Anyone who has done any sort of creative work knows that larger corporations aren't typically the best at producing it, a world without ip laws would ultimately mean that this issue could simply be overcome through easy exploitation.

rwmj
That's great, although I think you also need to describe how that is materially different from what we have now.
thepumpkin1979
This is an interesting video, but how does this has anything to do with Startups, Technology, Development, UX or Tech Business... This is the why I think HN is becoming another Reddit. It's a shame...
jmtame
"On-Topic: Anything that good hackers would find interesting. That includes more than hacking and startups. If you had to reduce it to a sentence, the answer might be: anything that gratifies one's intellectual curiosity."

http://ycombinator.com/newsguidelines.html

icarus_drowning
Interesting link. Certainly related to the rise of alternative copyright models, which are certainly related to technology and startups. Obviously relevant and valid HN link.
thepumpkin1979
Starting minute 11:00 and specifically 14:30 the narrator actually starts talking about Copyright and the video becomes interesting... so yes, this is actually about Copyright and licensing.
tiles
The end of the video discusses how a "society free to build upon the past" is able to create new forms of expression from old ideas. As opposed to articles condemning software patents and IP trolls, this video explores the benefits of unencumbered reuse of earlier work.
michael_dorfman
I see that you've just passed your one-year anniversary here, so I guess you are now officially entitled to complain that HN is turning into Reddit, but I think that this video is actually an exploration of an interesting hack.
sixtofour
Copyright.
danilocampos
Anyone who works in technology is going to have to deal with intellectual property, as well as the laws/attitudes around the same.

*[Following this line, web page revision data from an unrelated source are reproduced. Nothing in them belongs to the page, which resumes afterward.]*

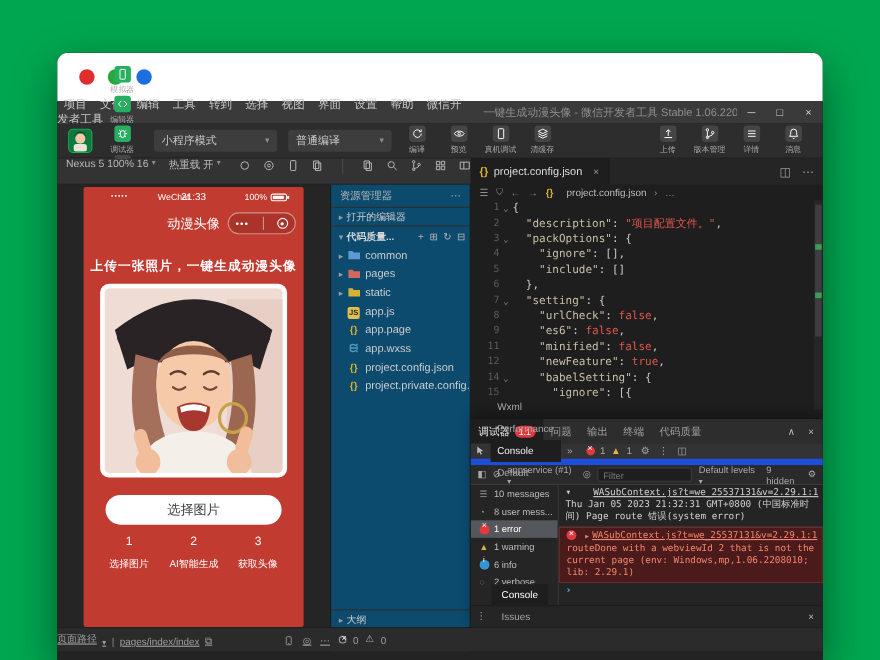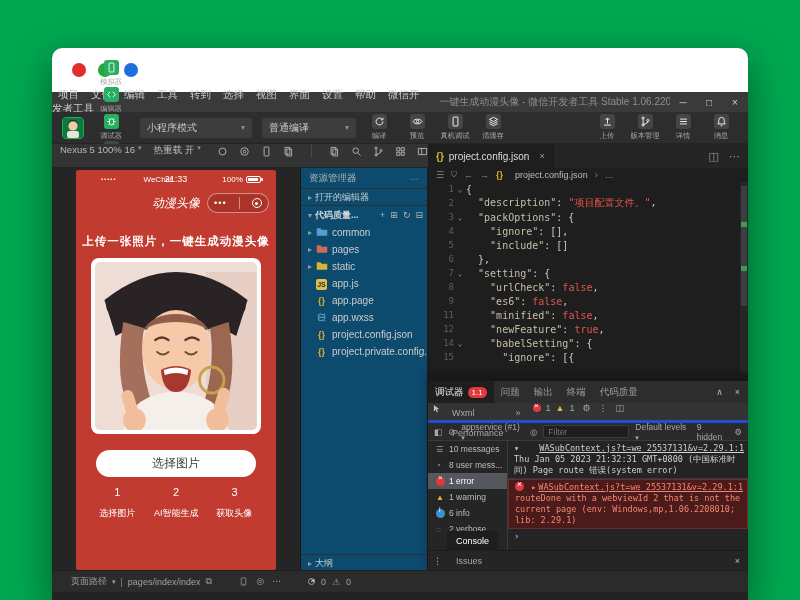"动漫头像" .p-nav { font-style: italic -> none }
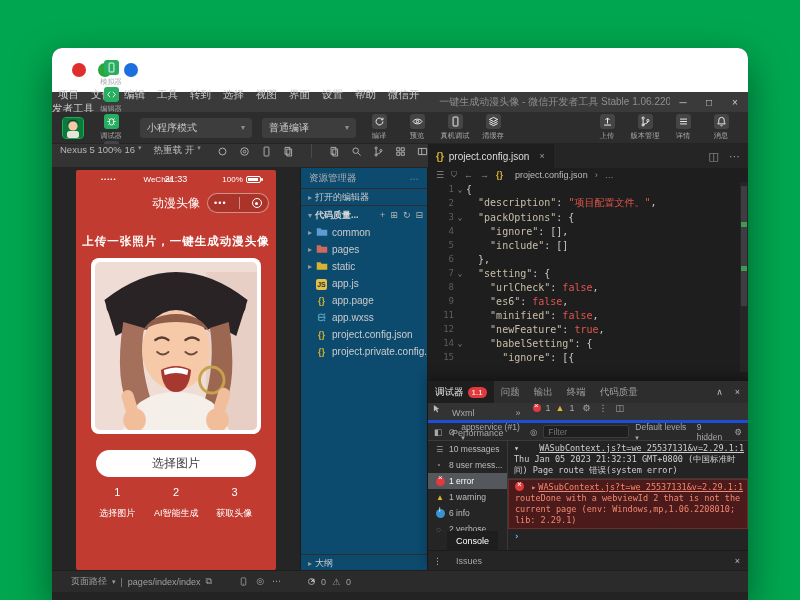"Wxml" .devtools-tabs { align-items: flex-start -> center; border-bottom: 3px solid #1d4ed8 -> 6px solid #1d4ed8 }
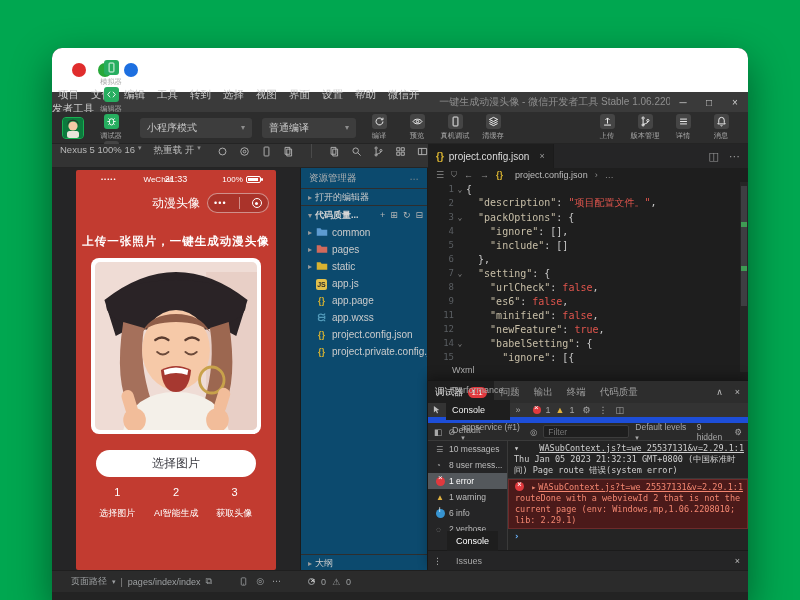"页面路径" .bs-left { align-items: center -> flex-end; padding: 0 19px -> 0 0; text-decoration: none -> underline }
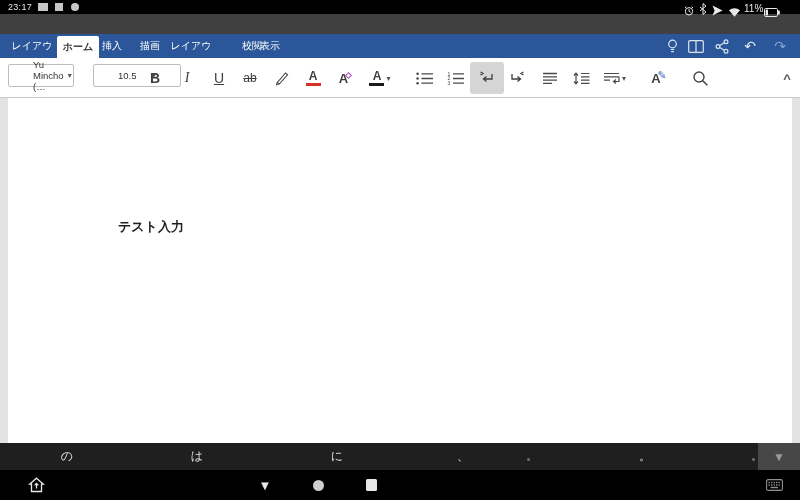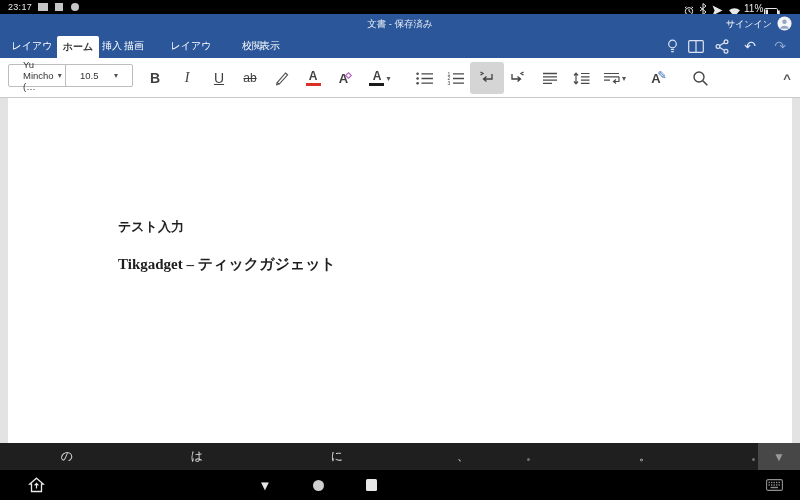"文書 - 保存済み" div.abs { html: <div> <div>文書 - 保存済み</div> <div> <span>サインイン</span> <span> <svg> <circle></circle> <circle></circle> <path></path> </svg> </span> </div> </div> -> none }
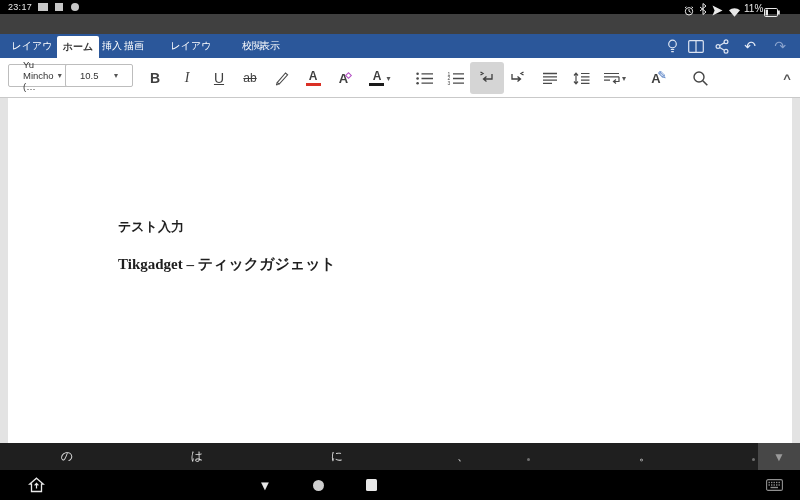"描画" span.tab { left: 114px -> 130px }
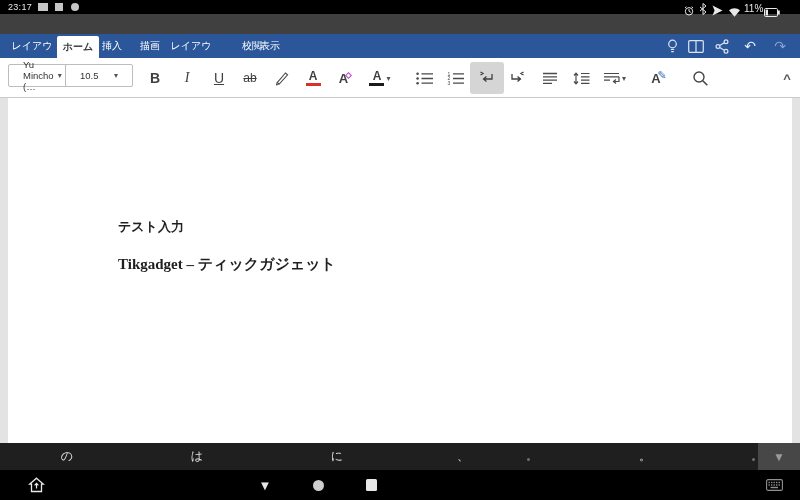"Yu Mincho (…" .combo { padding: 0 14px -> 0 24px }
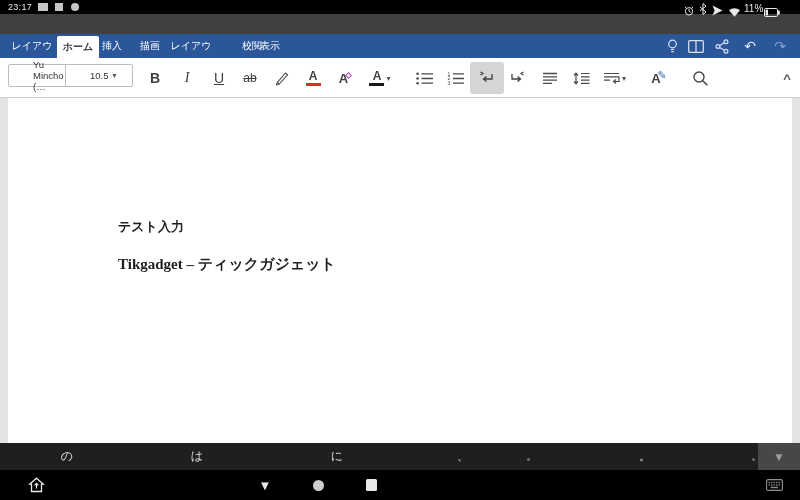"10.5" div.combo { left: 65px -> 93px; width: 68px -> 88px }
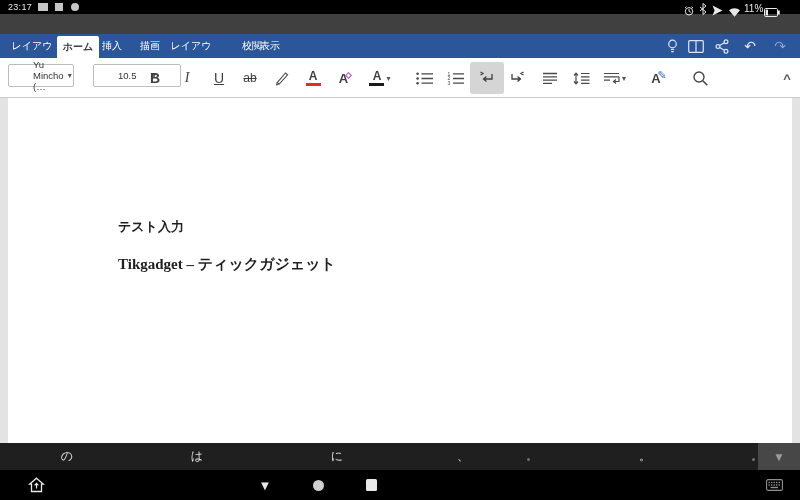"Tikgadget – ティックガジェット" div.docline { html: <div>Tikgadget – ティックガジェット</div> -> none }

Moreover, music is an essential component of culture, which means comprehension of music, or at least its recombinant nature, may improve your chances of creating a consumer product people love.

edit: And come on, you've been around long enough to have read the FAQ:

"On-Topic: Anything that good hackers would find interesting. That includes more than hacking and startups. If you had to reduce it to a sentence, the answer might be: anything that gratifies one's intellectual curiosity."

(my emphasis)

This passes by any measure. Being well-rounded is a good idea. I love seeing content like this way more than the insipid, obvious, naval-gazing, circlejerking blog nonsense that often passes for worthwhile reading just because the author mentions "funding" or "startups" or anything else in vogue n times before the post finishes.

sixtofour
The author's own site (including the video), Nate Harrison:

http://nkhstudio.com/

I like the production value, but I think it's past time we put 'Amen Brother' out to pasture. http://www.youtube.com/watch?v=5SaFTm2bcac
simplify
I disagree. I believe its discovery and wide use turns it into a respectable genre. Its use shouldn't be looked down upon any more than the use of the blues progression.